The formulaic description of the Indian nationalist revolutionaries as young and impatient in their own day and the subsequent judgment of mainstream history that their methods were myopic and their achievements ephemeral are mirrored in those two words in Pal’s memoirs: ‘moral cowardice’. Facts may bear out both ‘young and impatient’ and ‘myopic and ephemeral’. However, posterity might have called out the lack of both foresight and hindsight in that assessment, just as much as it could agree with it. The counter-argument was always simple: Is it evidence of cowardice (and perhaps ignorance) when you don’t value your own life and run risks that can end in your death? Isn’t willingness to die for a cause, as the cliché goes, the ultimate proof of fidelity to it? Does it take courage to be ready for death at every living moment? This is dangerous territory in the early 21st century, but the context here is the early 20th—and posterity, after all, has been interested in rather selective remembrance. As far as models of heroism and role models in adversity go, some might argue that we have never had any better. That these men and women, not all of them young, were the greatest and sincerest patriots we have had because they gave their country all they had—their lives—and like karmayogis in the land that formulated that code, they did their work and did not think about the fruits of their labour, only hoping that it would be more than a shot in the dark on the road to freedom.
Aurobindo identified three broad phases in the Bengal-Indian Renaissance. The first, epitomised by the Derozian Young Bengal movement, received the ‘European contact’ and rejected the ‘old culture’. The second, as with Bankim Chandra, was the Indian reaction to the European influence. The third, evidenced in Vivekananda, was a ‘new creation’ wherein Indian genius remained supreme but wedded itself to the best of the Occident
The ghost of Mazzini does not watch over the early history of the Indian freedom struggle for most Indians. In a forgotten little essay titled ‘Mazzini and Indian Nationalism’ (1956), RK Das Gupta lamented: ‘A British historian has recently regretted that the Cambridge History of India does not as much as mention the name of Bankim Chandra-Chatterji whom he calls the “Mazzini of Indian nationalism”. This remark reminded me of the profound influence of Mazzini on the early phase of the Indian national movement. The history of that influence is now forgotten and except for a few brief and at times unkind references to it in Englishmen’s books on India there is nothing that may acquaint the West of this significant instance of a great European patriot inspiring a political movement in the East. In India too the present generation has little knowledge of what Mazzini and Garibaldi meant to the Indian patriots of the nineteenth century.’ Das Gupta attributes much of this to the twin facts that the Indian national movement would soon acquire a largely non-violent character once Gandhi emerged on the scene and that since the 1920s, the ‘young men of the last thirty years’ would be more interested in Marx than Mazzini.

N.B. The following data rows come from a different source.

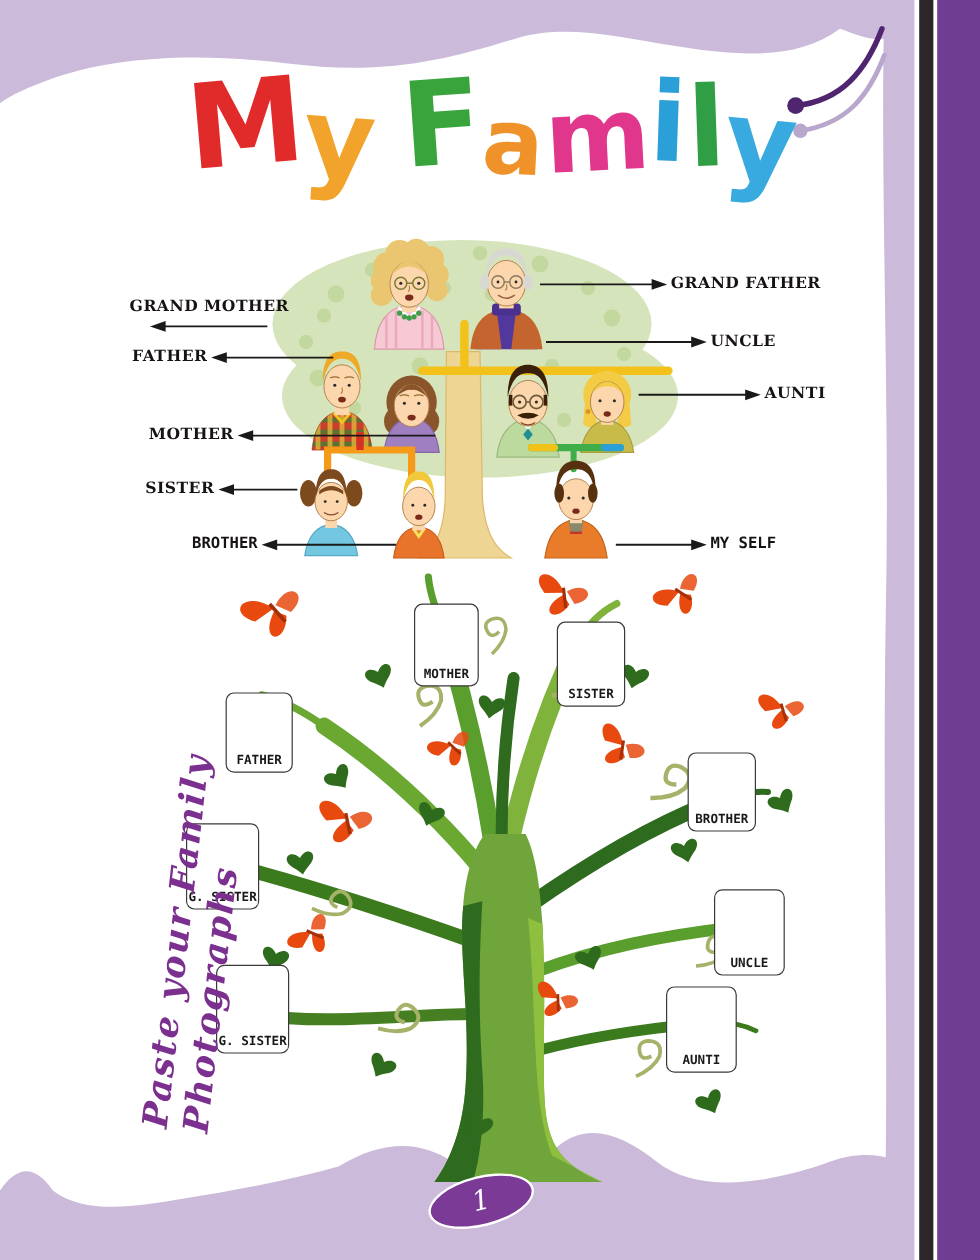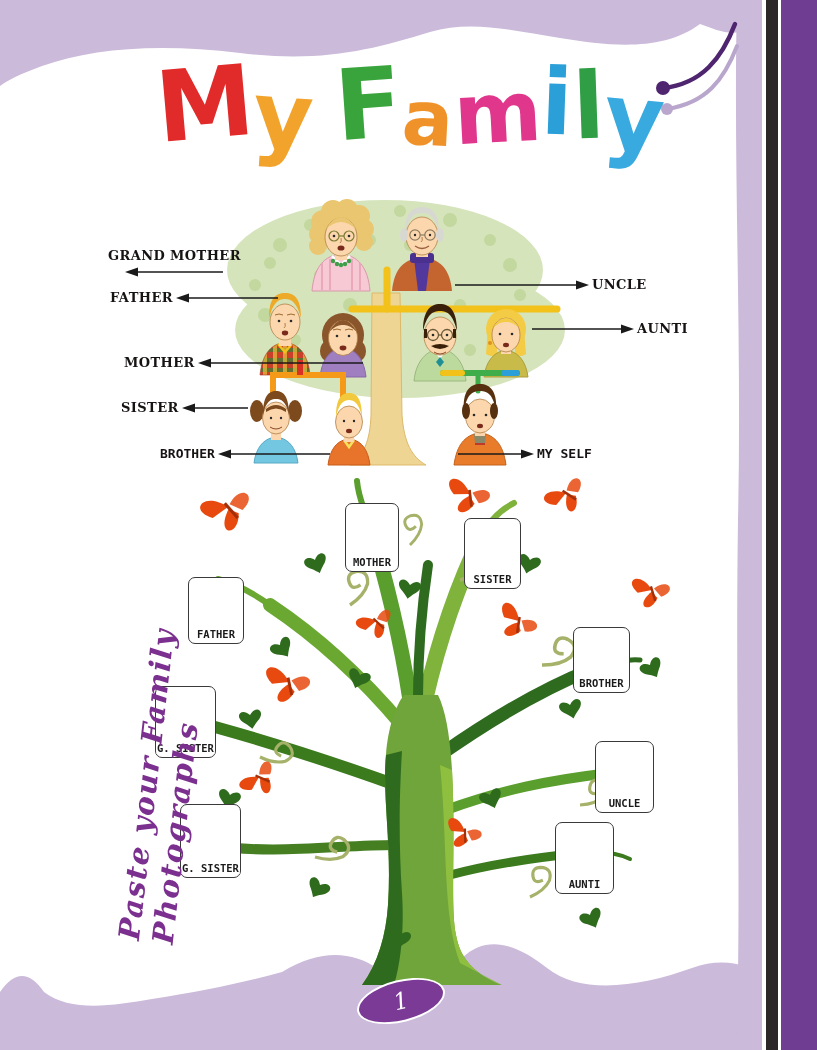"GRAND FATHER" div.lbl { html: none -> <div> <svg> <line></line> <polygon></polygon> </svg> <span>GRAND FATHER</span> </div> }
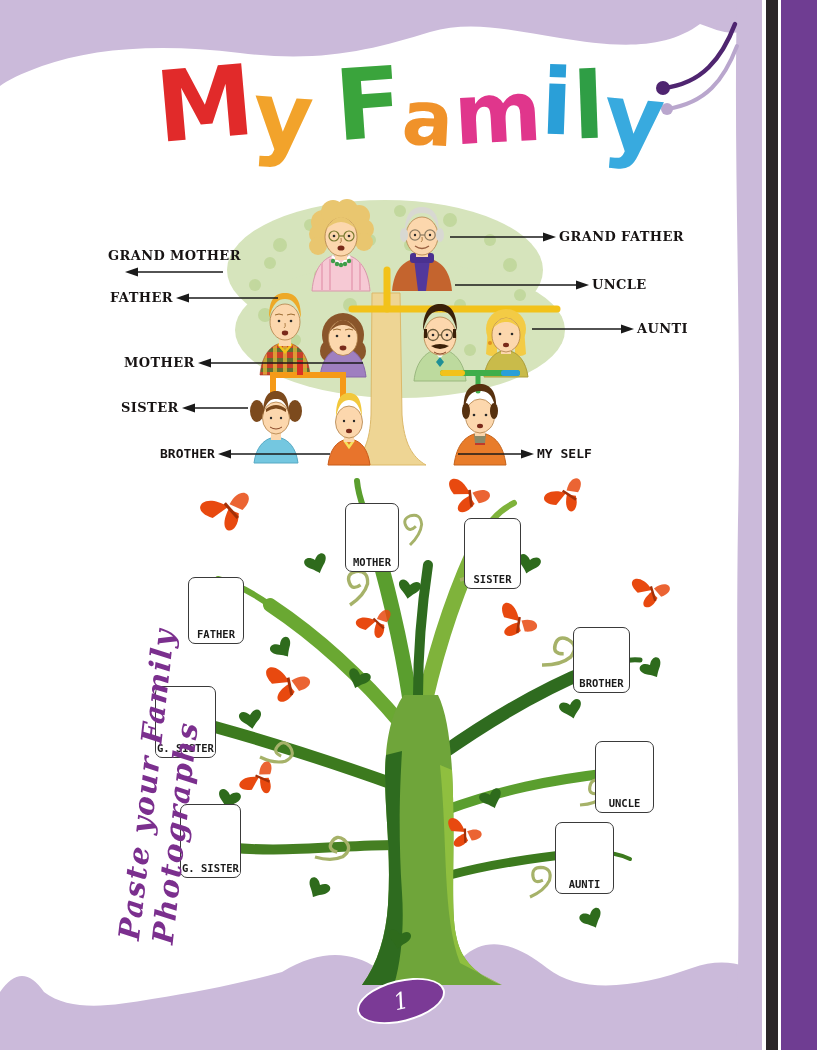"MY SELF" div.lbl { left: 458px -> 513px }
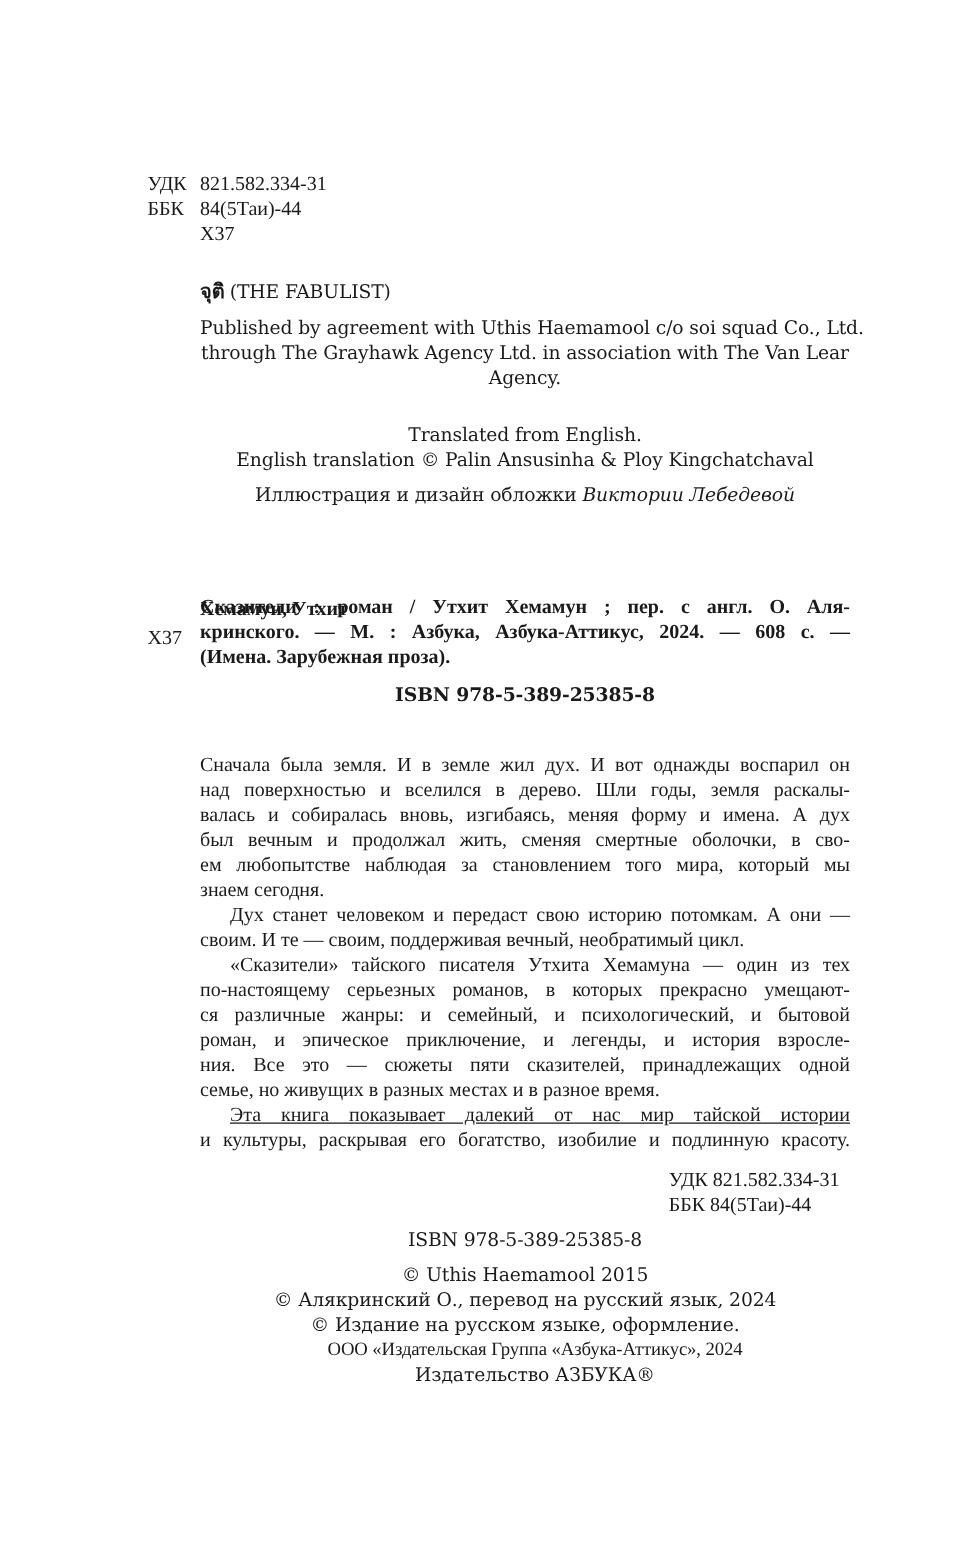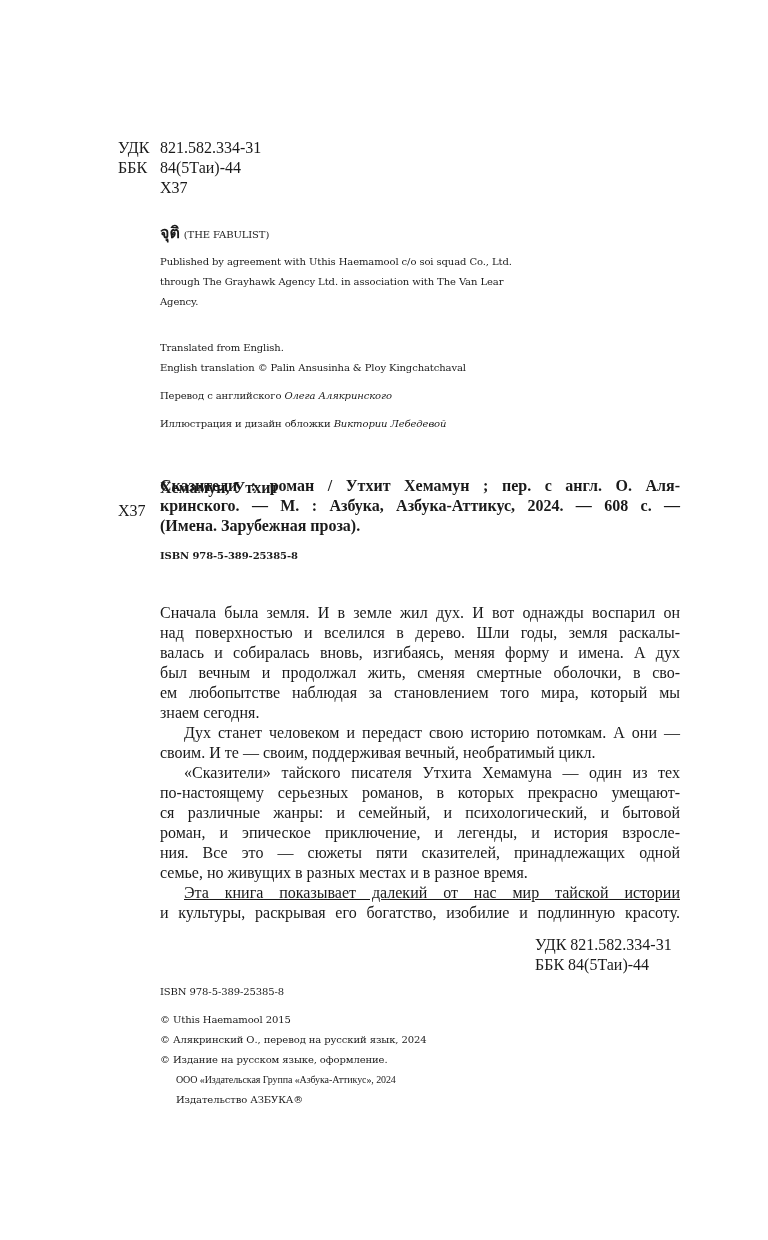"(THE FABULIST)" .sans { font-size: 10px -> 15px; text-align: none -> center }
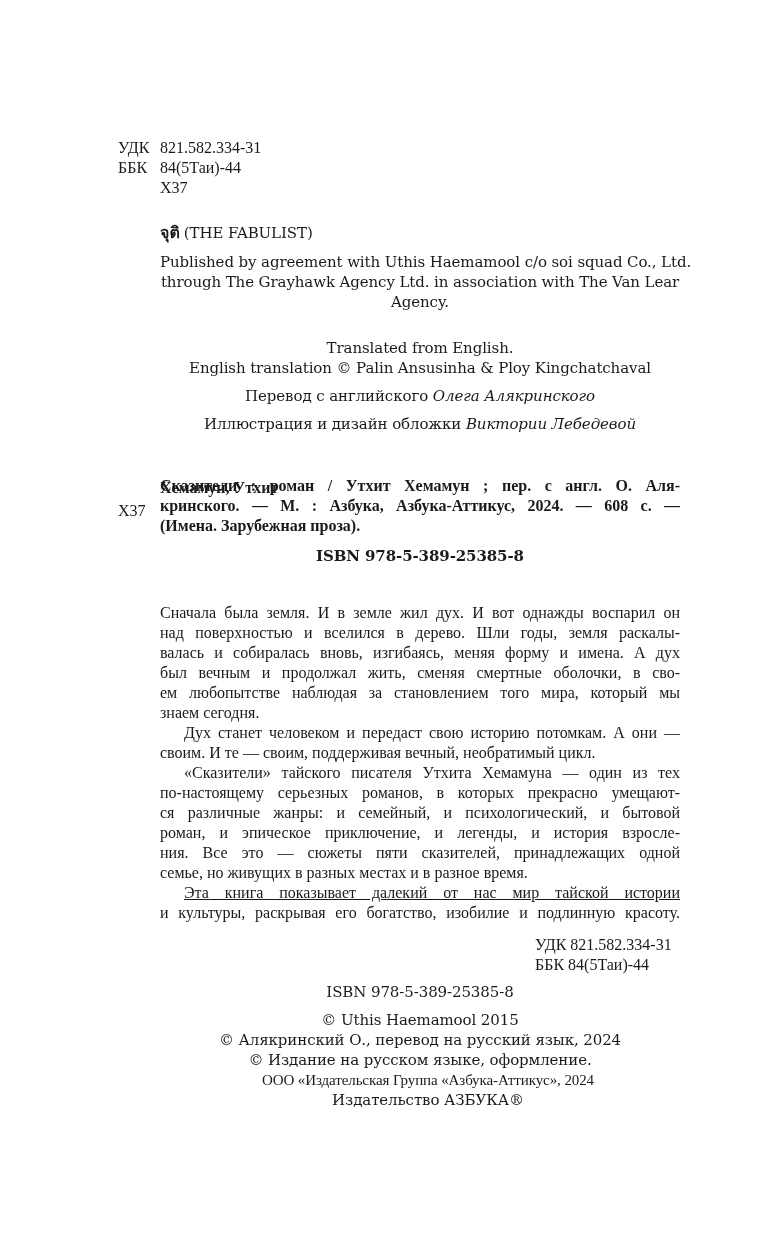"Перевод с английского Олега Алякринского" div.line { html: <div> <span>Перевод с английского</span> <i>Олега Алякринского</i> </div> -> none }
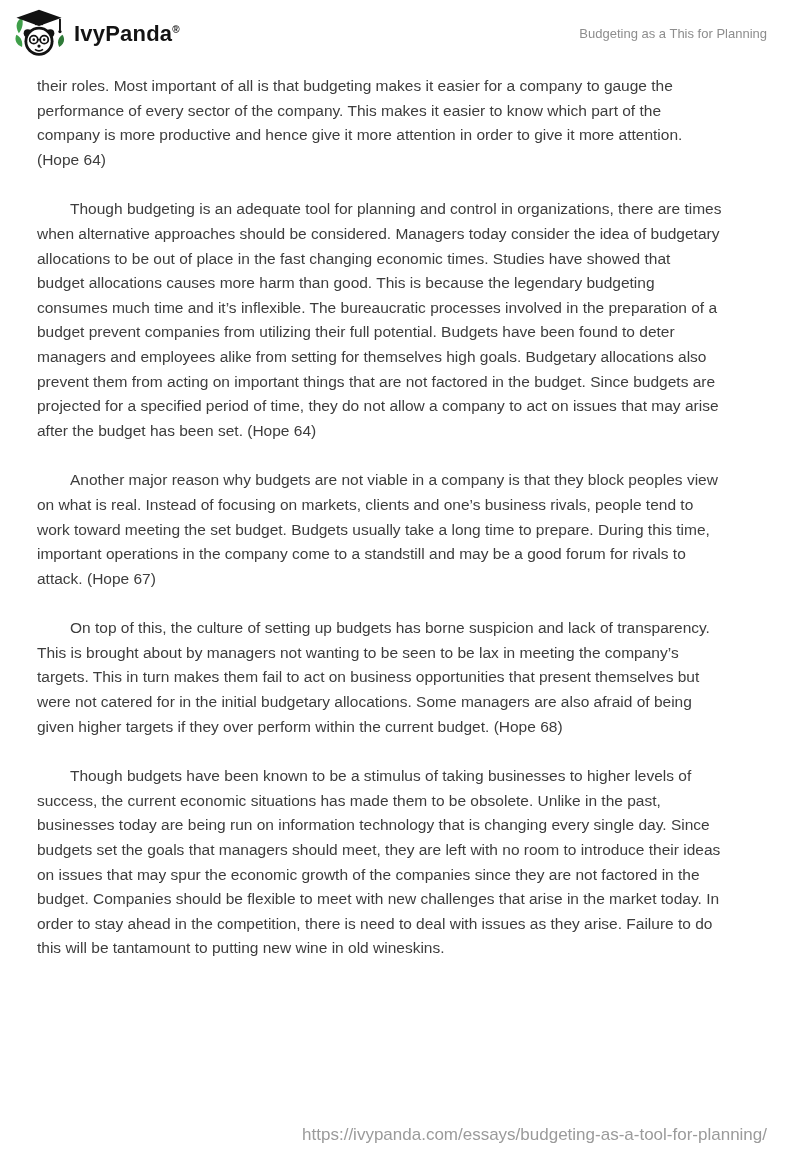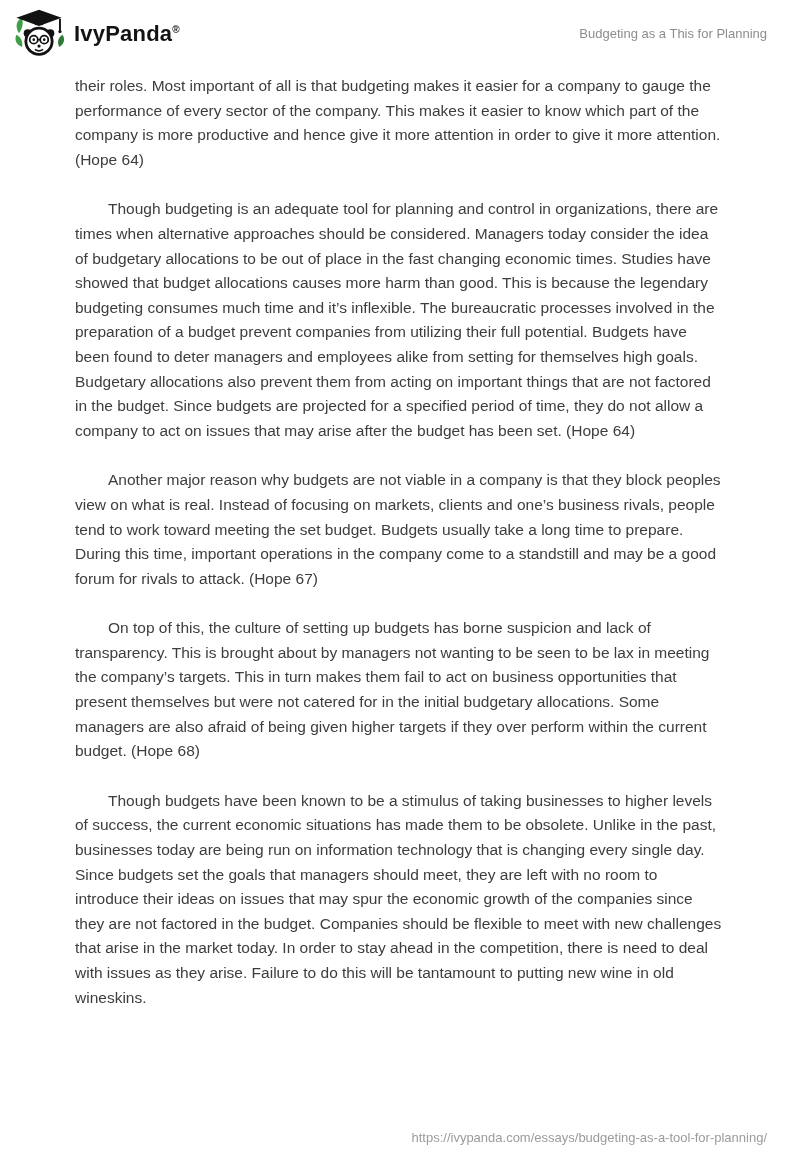"their roles. Most important of" .content { padding: 10px 78px 0 75px -> 10px 78px 0 37px }
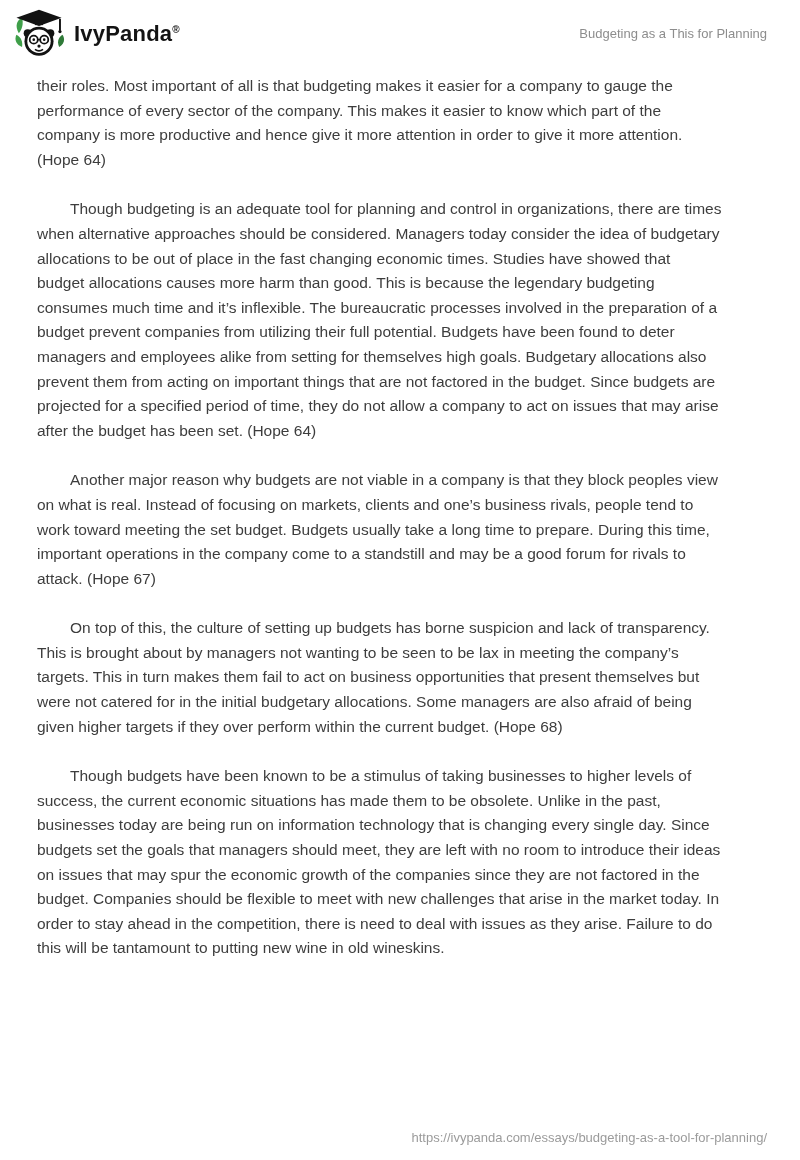"https://ivypanda.com/essays/budgeting-as" .footer { font-size: 13px -> 17px }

Mazzini, in India, is forgotten but he served at one time as shorthand for all Western influences on Indian nationalism, including the French Revolution, Russian anarchists, and revolutionaries across Europe. Where the moderates wanted Mazzini’s patriotism and idealism to be picked up, the extremists grasped ‘revolutionary terrorism’, as native historians would label it after the British, and developed a penchant for secret societies, clandestine meetings, passwords and conspiracy to violently drive the colonialists out. The more or less convergence of views between a Minto and a Surendranath Banerjea or Bipin Chandra Pal would apparently come to be legitimised by the Gandhian movement. That, however, does justice to neither Gandhi nor the young extremists.
If Gandhi’s arrival on the scene was the single biggest transformative event in the public history of the Indian freedom movement, the individual who underwent the biggest personal transformation through the freedom struggle was Aurobindo Ghosh. In the public eye, especially in his home province, it’s usually either Aurobindo Ghosh, the revolutionary, or Sri Aurobindo, poet, philosopher, sage, seer (Aurobindo was a poet before he became a revolutionary, but that’s fodder for another argument)—almost never the two together. Aurobindo identified three broad trends or phases in the Bengal-Indian Renaissance of the 19th and early 20th centuries. In 1918, he wrote in Arya: ‘The first step was the reception of the European contact, a radical reconsideration of many of the prominent elements and some revolutionary denial of the very principles of the old culture. The second was a reaction of the Indian spirit upon the European influence, sometimes with a total denial of what it offered and a stressing both of the essential and the strict letter of the national past…The third…is rather a process of new creation in which the spiritual power of the Indian mind remains supreme, recovers its truths, accepts whatever it finds sound or true, useful or inevitable of the modern idea and form, but so transmutes and Indianises it…’ The first, epitomised by the Young Bengal movement, signalled the resuscitation of thought. Bankim Chandra was the icon of the second while the third was evident in the words of Vivekananda.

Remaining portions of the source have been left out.